Liberty ship Liberty ship Roger B Taney torpedoed in the South Atlantic on the 2nd. of July 1943

Hello, like to know if you have any information on a liberty ship of ww2, called the ROGER B. TANEY, my father
was on this ship when it sunk in the south atlanic 2/7/43, he was in a liftboat for 22 days. He is alive today at
89 years old. He would appreciated any information.

THANKS


Michael,
 
The Liberty ship Roger B Taney was named after Roger Brooke Taney 1777-1864, the 12th US Attorney General and the 5th. Chief Justice of the US. The ship was laid down at the Bethlehem - Fairfield Shipyard Inc, at Baltimore Maryland on the 21st. of June in 1941, launched on the 6th. of December 1941, to commission on the 9th. of February 1942. She was a US Army Transport, torpedoed in the South Atlantic on the 2nd. of July 1943, and 3 crew members died.

Regards,
Mac.


Hello Mackenzie,
 
Just a little note to thank you for all the information and contacts you made for me and my father.My father never talked very much about the war and the sinking of the Taney, but he really open up after i gave him the e-mail you and greg lenci provided. You put a smile on his face and talks about it all the time. He has never had any contacts with survivors, he tells me the information is very accurate and adds more to the story everyday. If you have any questions or more information please e-mail me.
 
THANKS AGAIN,
MIKE JUIDICI


Mike,
 
Glad we could help.
 
Best wishes to both your Dad and yourself.
 
Mac. Gregory.


Mac,

It’s great to hear from you. I will give you as much information that I have gathered. My good friends father was on lifeboat #4 ( Sam LoPresti- he was a goalie for the Chicago Blackhawks)

We also got a lot of information from Donald Zubrod’s son who father was the purser on the Taney and in lifeboat #4. Both are deceased now.

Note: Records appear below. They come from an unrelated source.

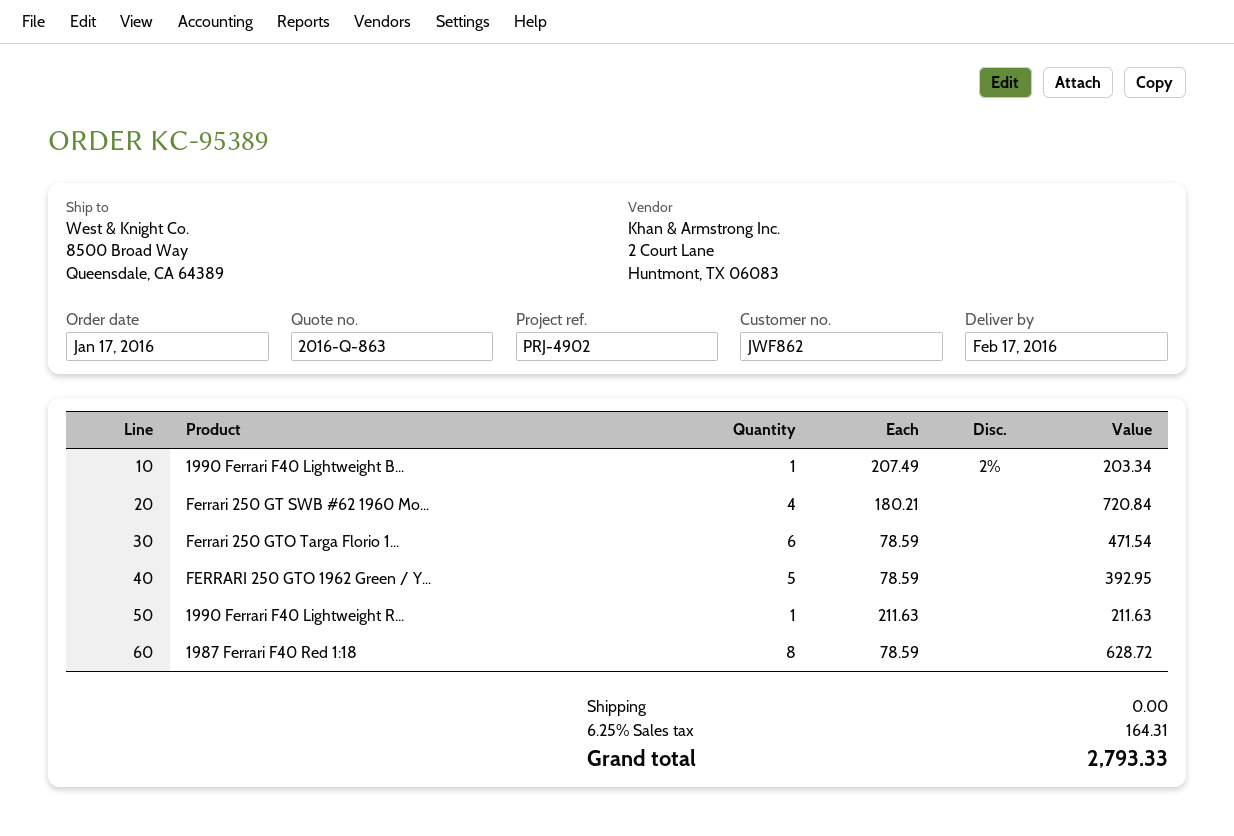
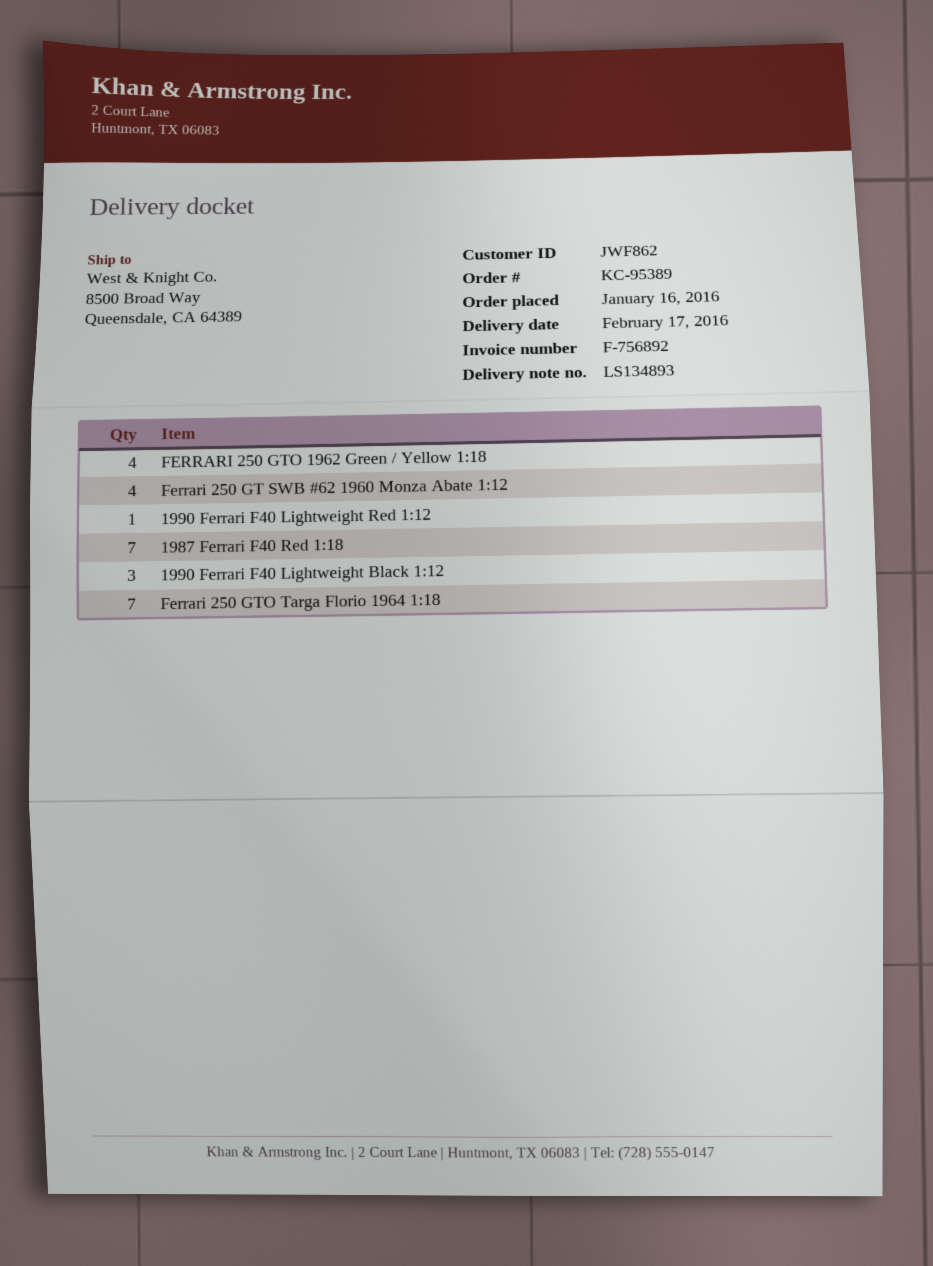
order date: 2016-01-17 -> 2016-01-16
1990 Ferrari F40 Lightweight B...: 1 -> 3
Ferrari 250 GTO Targa Florio 1...: 6 -> 7
FERRARI 250 GTO 1962 Green / Y...: 5 -> 4
1987 Ferrari F40 Red 1:18: 8 -> 7

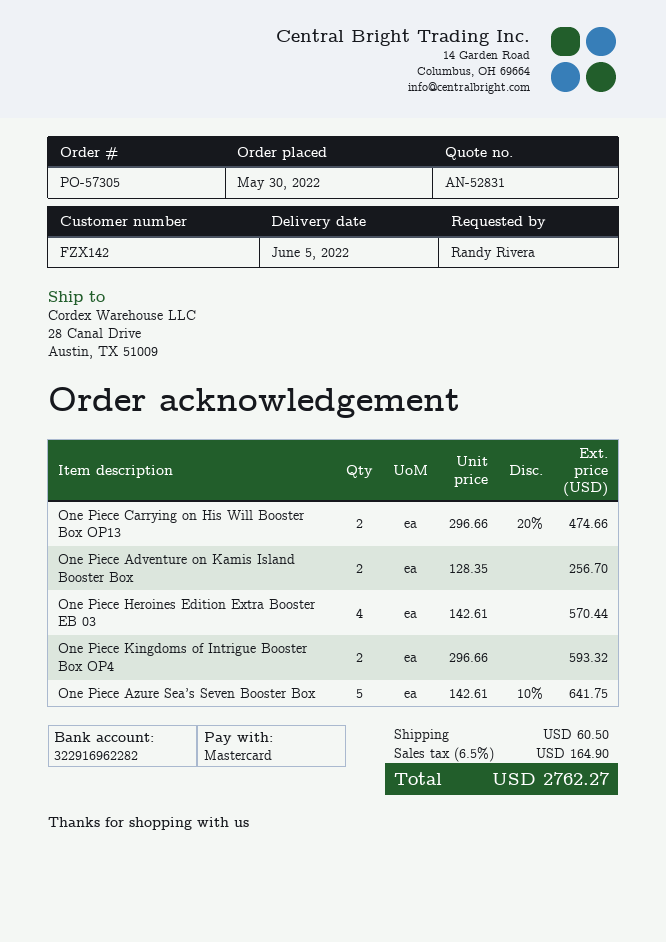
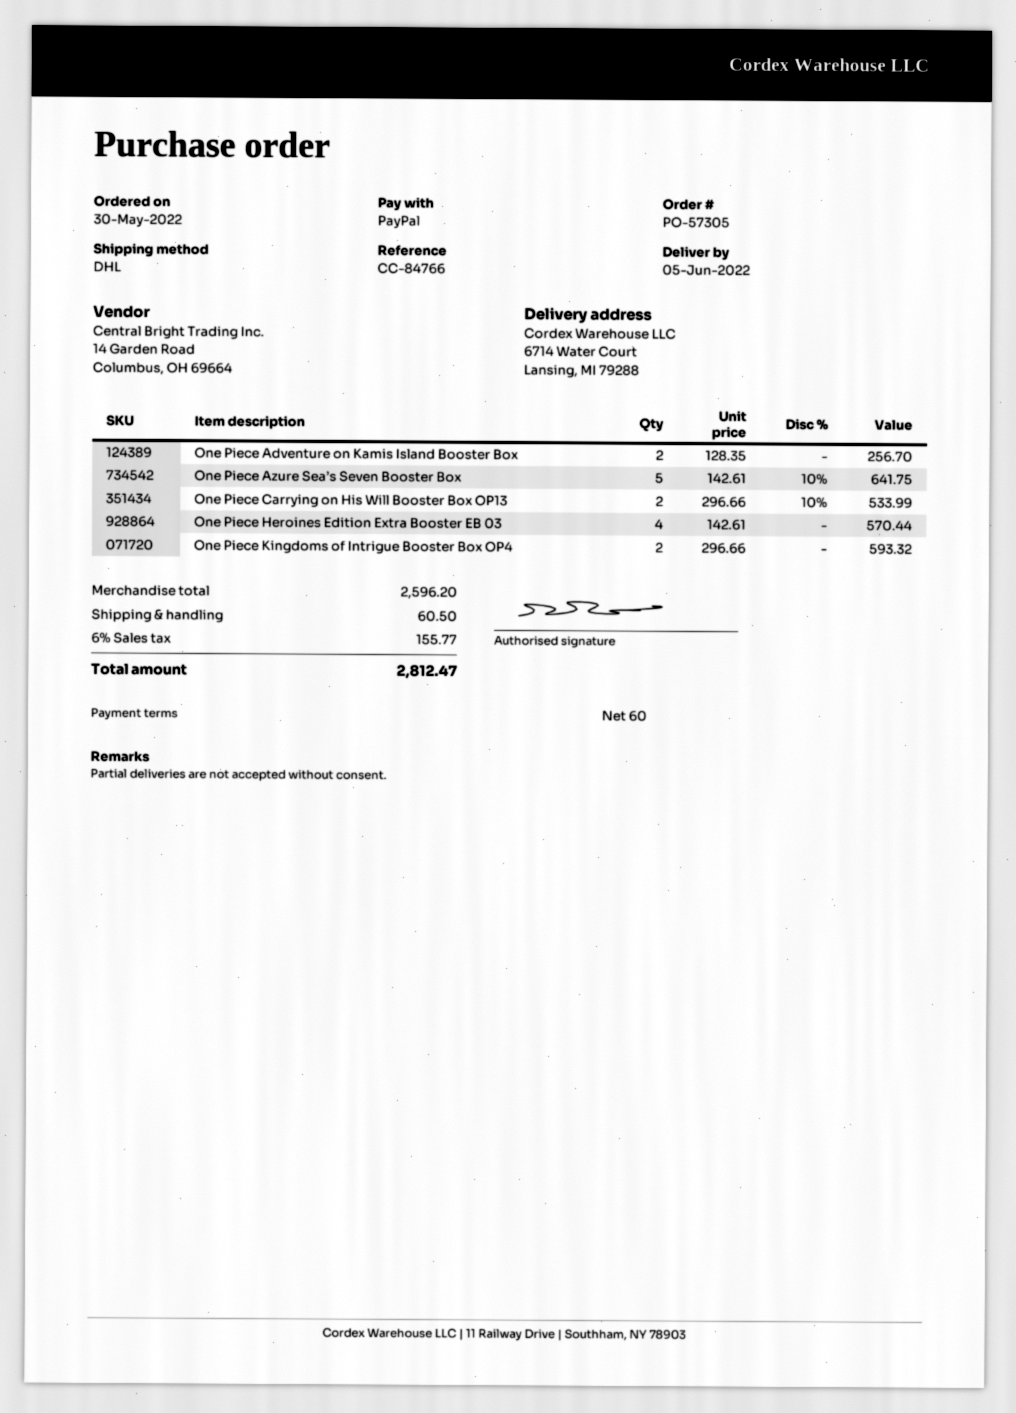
payment method: Mastercard -> PayPal
ship to: 28 Canal Drive, Austin, TX 51009 -> 6714 Water Court, Lansing, MI 79288
One Piece Carrying on His Will Booster Box OP13: 2 x 296.66 - 20% = 474.66 -> 2 x 296.66 - 10% = 533.99
tax: 6.5% = 164.90 -> 6% = 155.77
total: 2762.27 -> 2812.47

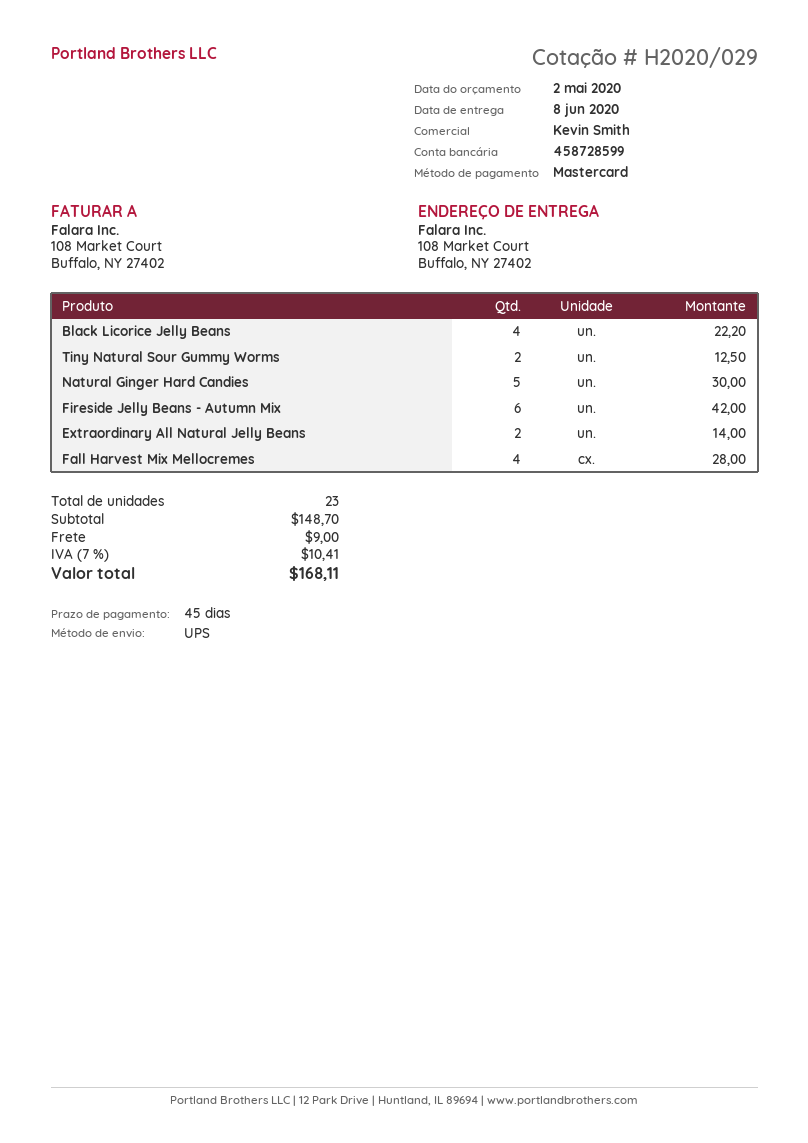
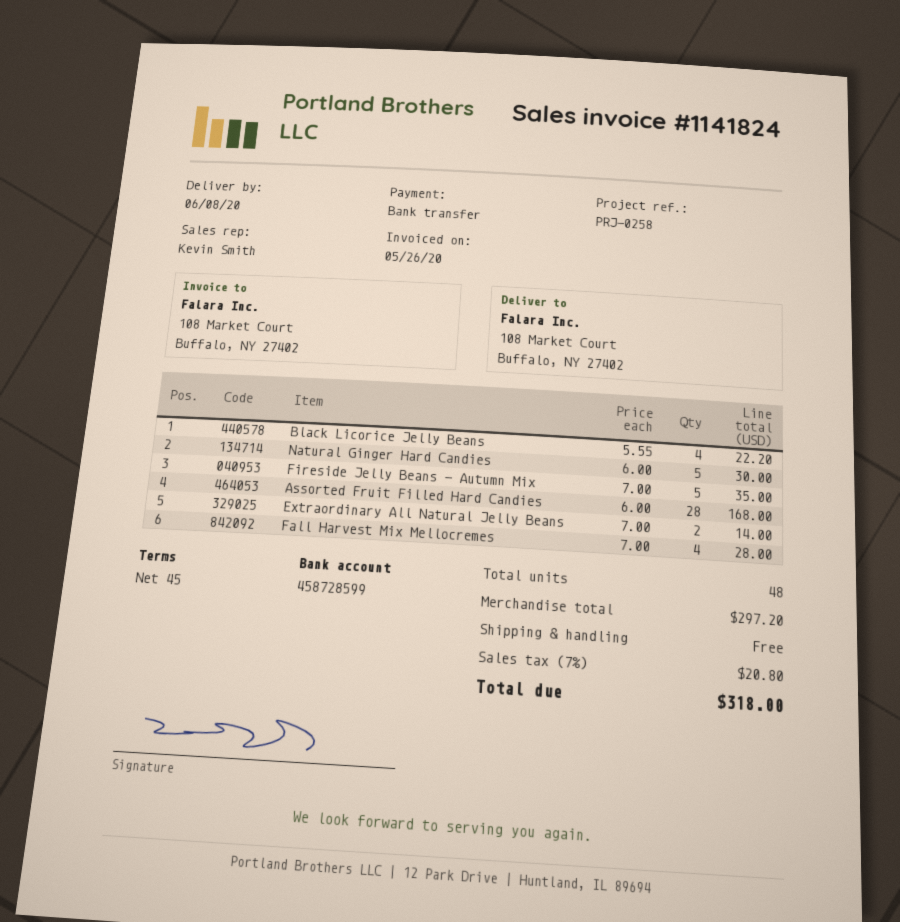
payment method: Mastercard -> bank transfer
Tiny Natural Sour Gummy Worms: 2 for 12.50 -> none
Fireside Jelly Beans - Autumn Mix: 6 for 42.00 -> 5 for 35.00
Assorted Fruit Filled Hard Candies: none -> 28 for 168.00
total quantity: 23 -> 48
subtotal: 148.70 -> 297.20
shipping: 9.00 -> 0.00
tax: 7% = 10.41 -> 7% = 20.80
total: 168.11 -> 318.00

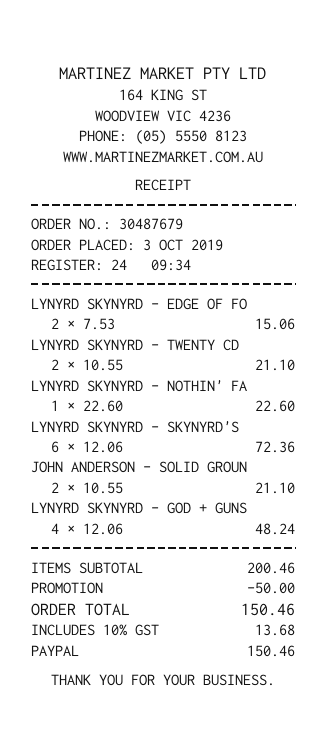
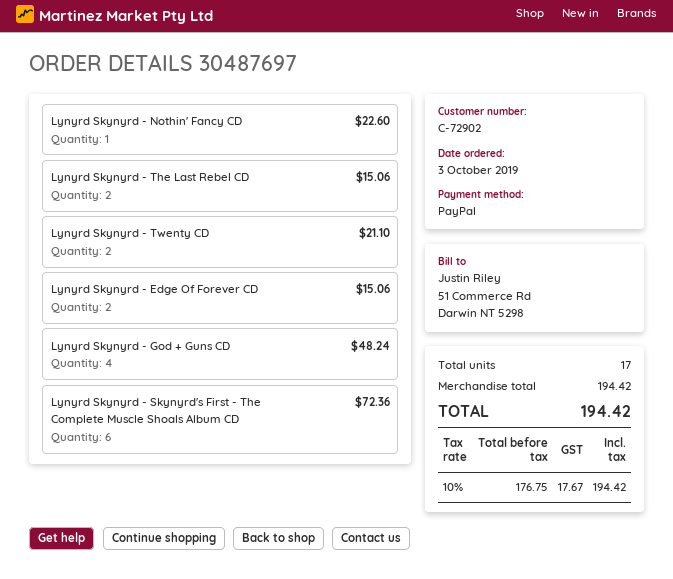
order number: 30487679 -> 30487697
JOHN ANDERSON - SOLID GROUN: 2 for 21.10 -> none
Lynyrd Skynyrd - The Last Rebel CD: none -> 2 for 15.06
subtotal: 200.46 -> 194.42
discount: 50.00 -> none
tax: 10% = 13.68 -> 10% = 17.67
total: 150.46 -> 194.42

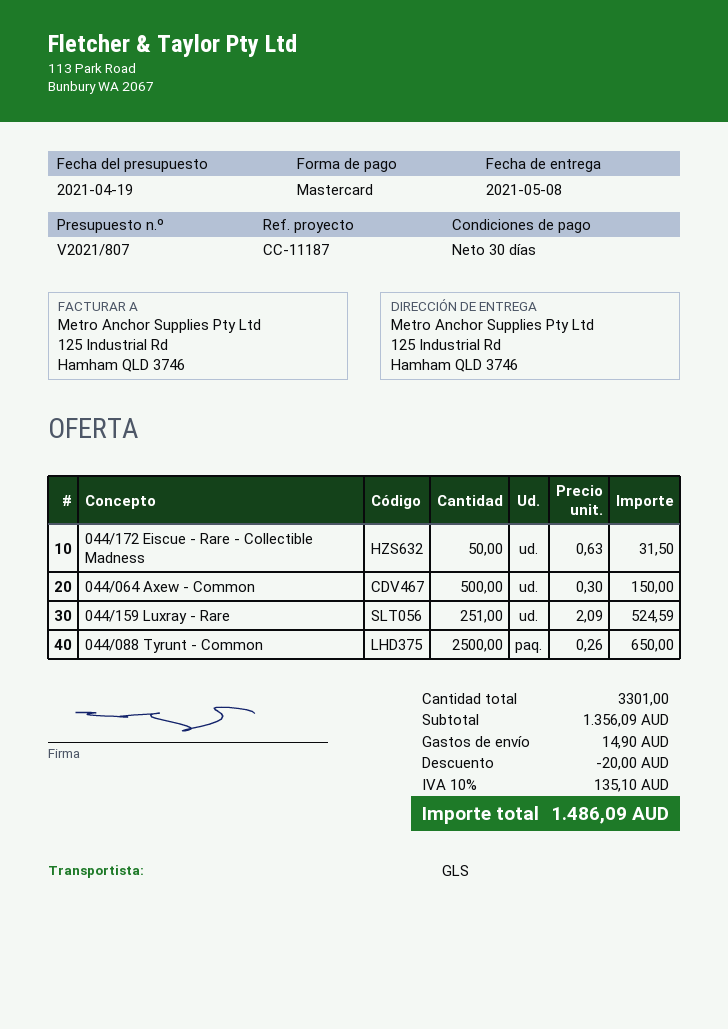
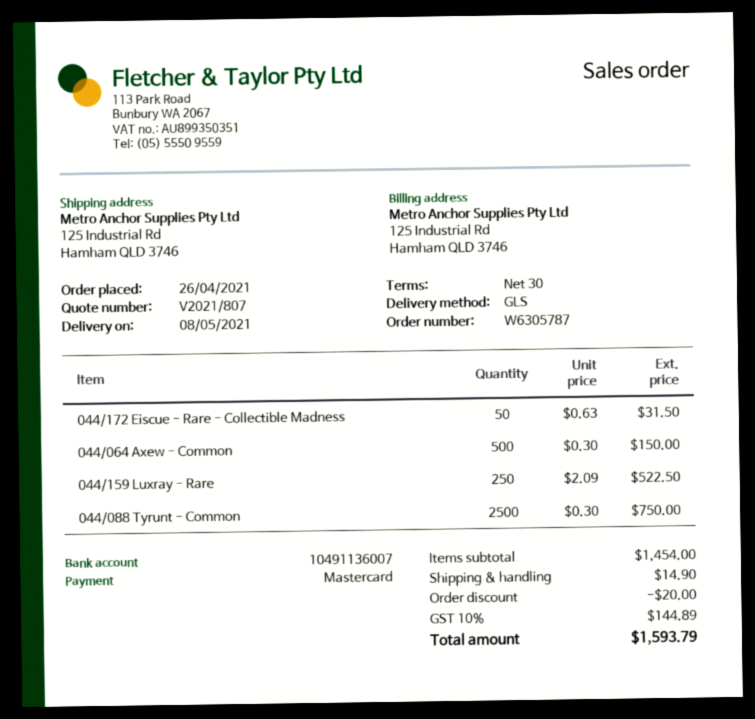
044/159 Luxray - Rare: 251 x 2.09 = 524.59 -> 250 x 2.09 = 522.50
044/088 Tyrunt - Common: 2500 x 0.26 = 650.00 -> 2500 x 0.30 = 750.00
subtotal: 1356.09 -> 1454.00
tax: 10% = 135.10 -> 10% = 144.89
total: 1486.09 -> 1593.79

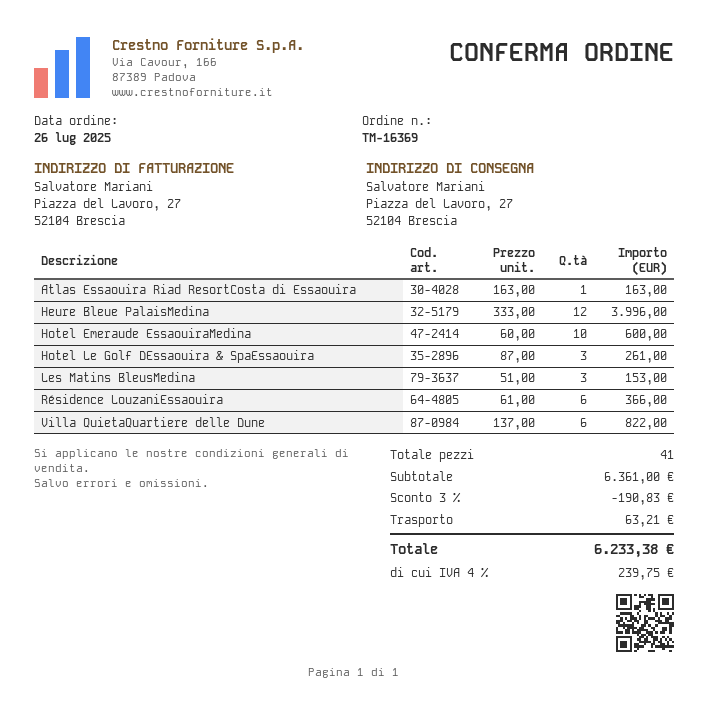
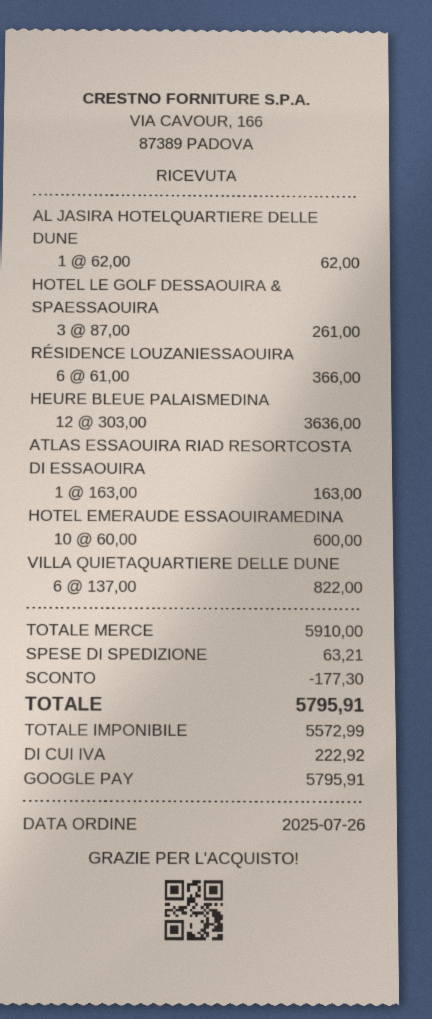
Heure Bleue PalaisMedina: 12 x 333.00 = 3996.00 -> 12 x 303.00 = 3636.00
Les Matins BleusMedina: 3 x 51.00 = 153.00 -> none
AL JASIRA HOTELQUARTIERE DELLE DUNE: none -> 1 x 62.00 = 62.00
subtotal: 6361.00 -> 5910.00
discount: 190.83 -> 177.30
tax: 239.75 -> 222.92
total: 6233.38 -> 5795.91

Roger B. Taney- was westbound from Africa to Brazil on the return passage and nearly ran into the U160 German submarine. This we know because Zubrod met with Captain George Lassen the submarine captain many years after the war and gave him information on this.

Taney torpedoed Latitude 21.2 South and Longitude 7.1 west – the U160 chased the Taney from noon on the 6th Feb. 1943 after Taney almost ran it over. U160 followed until 11pm that night. 1st torpedo missed the bow by 20 feet. Lookout sounded general alarm. 2nd hit mid-ship on star board side and killed 3 engine room crew. 3rd dud- unsure if hit ship or was sent off course. 4th struck ship huge explosion – sank Taney after midnight Feb. 7, 1943

54 surviving crew members piled into 2 lifeboats

#2( your Dads) had 26 crew members and was rescued by a British ship Penrith Castle on March 1st.

#4 had 28 crew members – 42 days across Atlantic 2,600 miles – rescued by Brazilian ship The Bage 5 miles off coast of Brazil

#4 lifeboat had Sam LoPresti, Donald Zubrod (the purser) and Captain Tom Potter ( who kept a daily log of the 42 days and we have a copy of that)

The #4 lifeboat is the longest open boat voyage in history of man (42 days and 2,600 miles)

I would appreciate any stories your father can remember and also has any other surviviors contacted you?

Hope to hear from you soon, Greg Lenci- ( Virginia Minnesota USA)

Here are a few interesting web sites that might interest you.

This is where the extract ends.